> [Source information]
+ + +

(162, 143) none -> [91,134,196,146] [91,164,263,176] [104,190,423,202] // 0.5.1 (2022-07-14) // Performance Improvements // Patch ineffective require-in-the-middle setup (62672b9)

+ + +

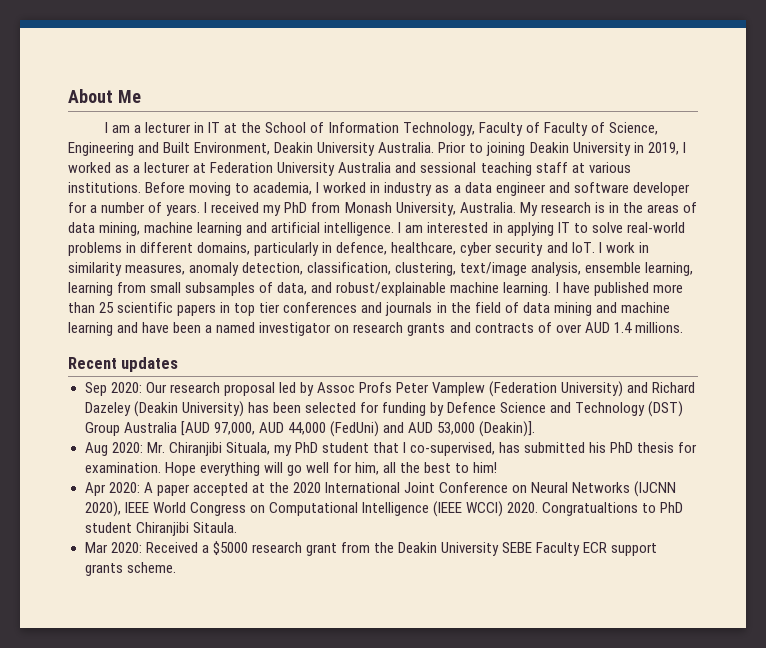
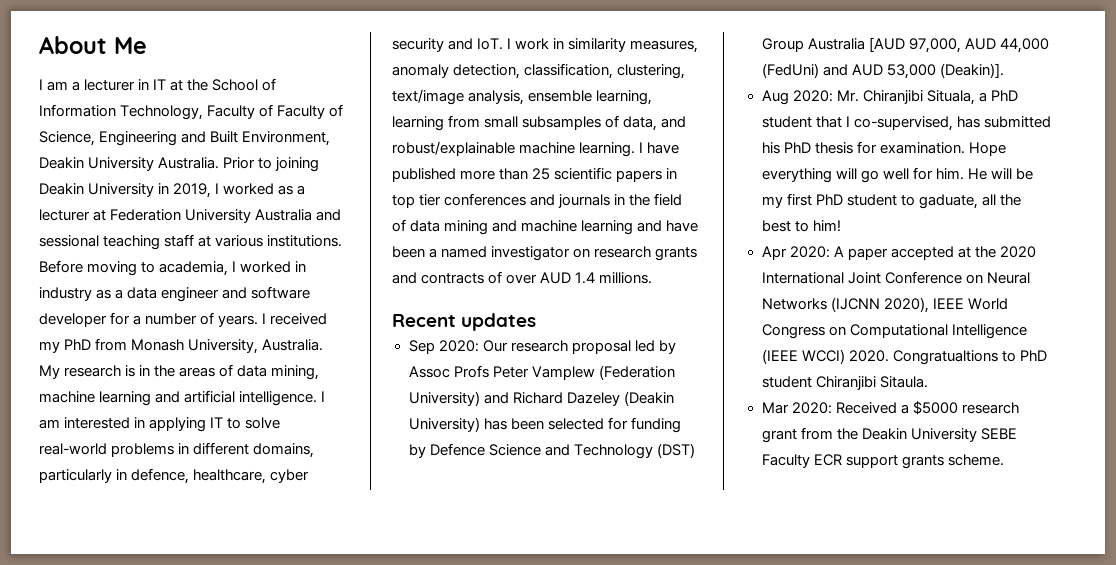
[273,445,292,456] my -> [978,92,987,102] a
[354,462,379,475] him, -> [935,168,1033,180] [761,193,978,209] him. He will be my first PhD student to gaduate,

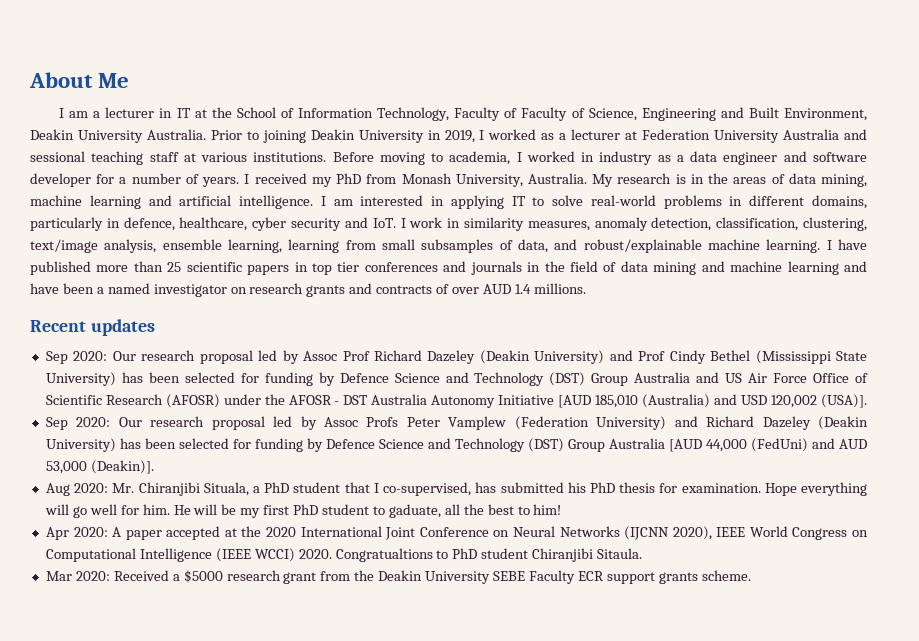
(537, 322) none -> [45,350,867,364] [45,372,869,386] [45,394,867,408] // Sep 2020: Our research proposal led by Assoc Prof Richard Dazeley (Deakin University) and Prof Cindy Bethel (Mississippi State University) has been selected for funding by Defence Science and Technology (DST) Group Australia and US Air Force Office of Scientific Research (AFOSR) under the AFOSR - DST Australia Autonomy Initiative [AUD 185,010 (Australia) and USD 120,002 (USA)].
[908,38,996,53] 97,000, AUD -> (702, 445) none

+ + +

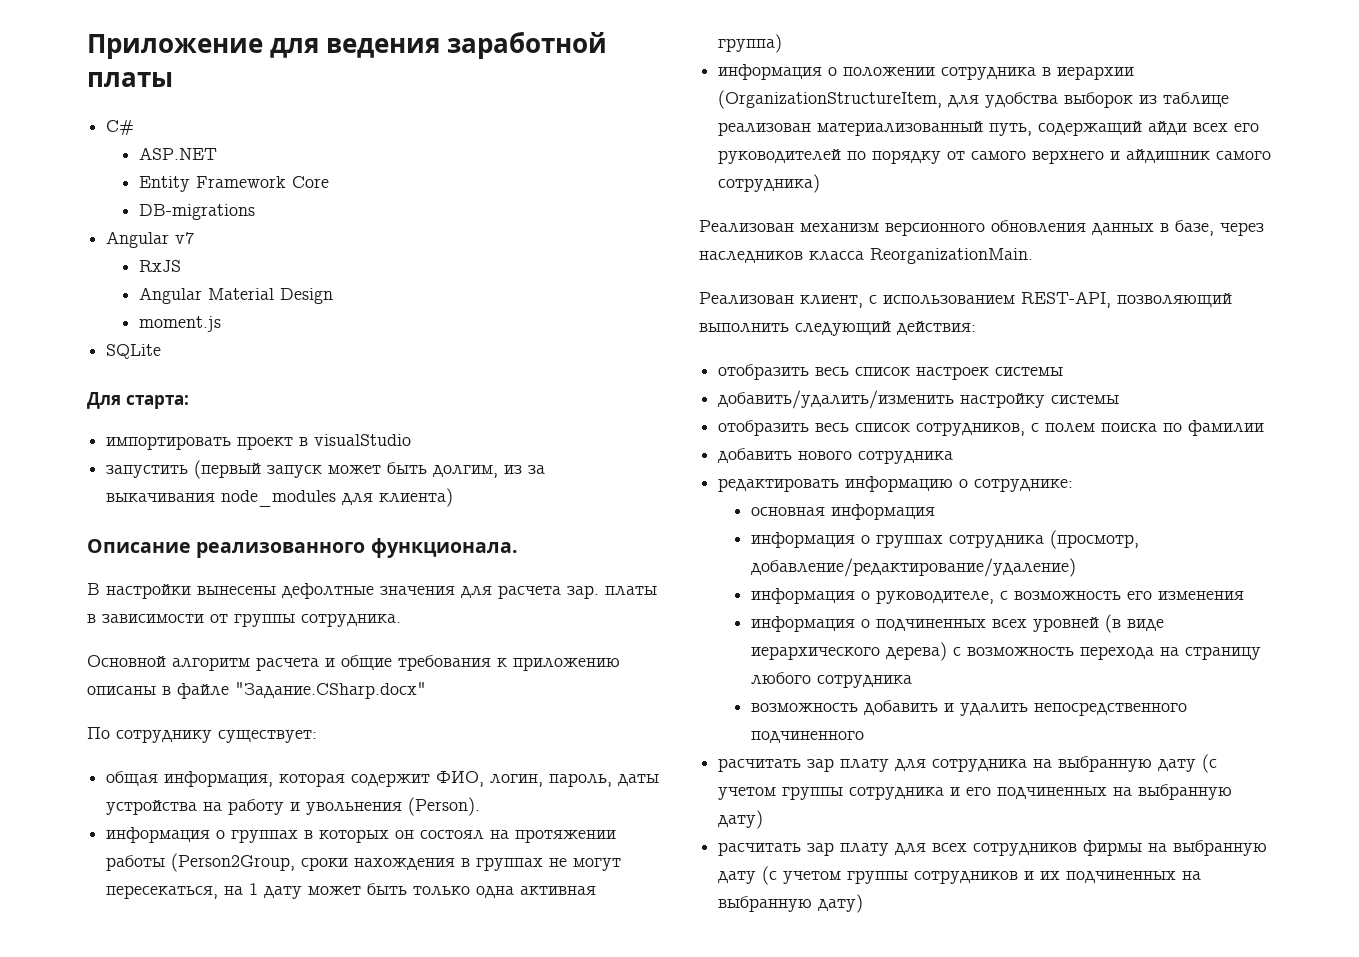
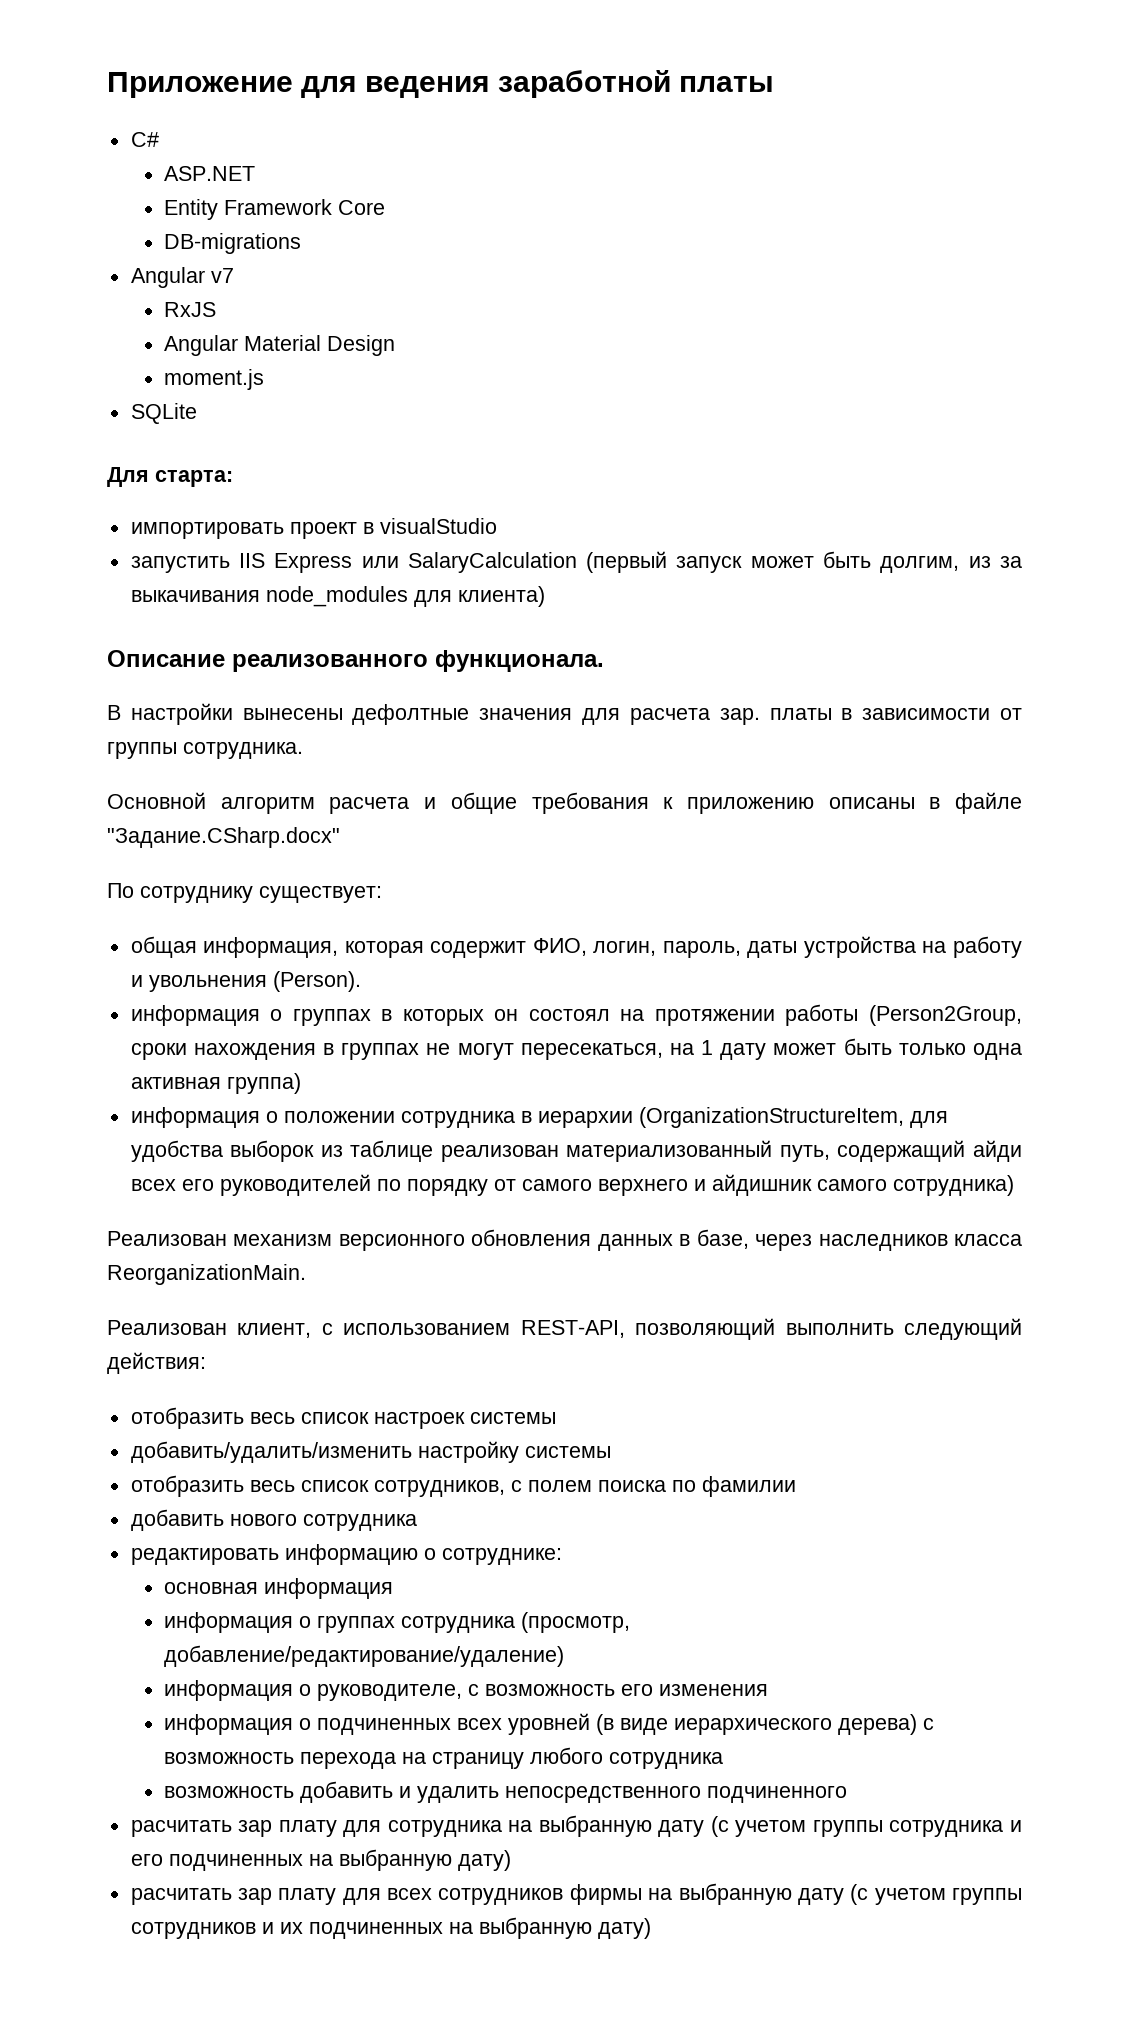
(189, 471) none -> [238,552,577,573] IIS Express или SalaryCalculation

+ + +

> [Exercise requirements]
Please show all lines from the entries that contain the word "none".

> [Worked solution]
(162, 143) none -> [91,134,196,146] [91,164,263,176] [104,190,423,202] // 0.5.1 (2022-07-14) // Performance Improvements // Patch ineffective require-in-the-middle setup (62672b9)
(537, 322) none -> [45,350,867,364] [45,372,869,386] [45,394,867,408] // Sep 2020: Our research proposal led by Assoc Prof Richard Dazeley (Deakin University) and Prof Cindy Bethel (Mississippi State University) has been selected for funding by Defence Science and Technology (DST) Group Australia and US Air Force Office of Scientific Research (AFOSR) under the AFOSR - DST Australia Autonomy Initiative [AUD 185,010 (Australia) and USD 120,002 (USA)].
[908,38,996,53] 97,000, AUD -> (702, 445) none
(189, 471) none -> [238,552,577,573] IIS Express или SalaryCalculation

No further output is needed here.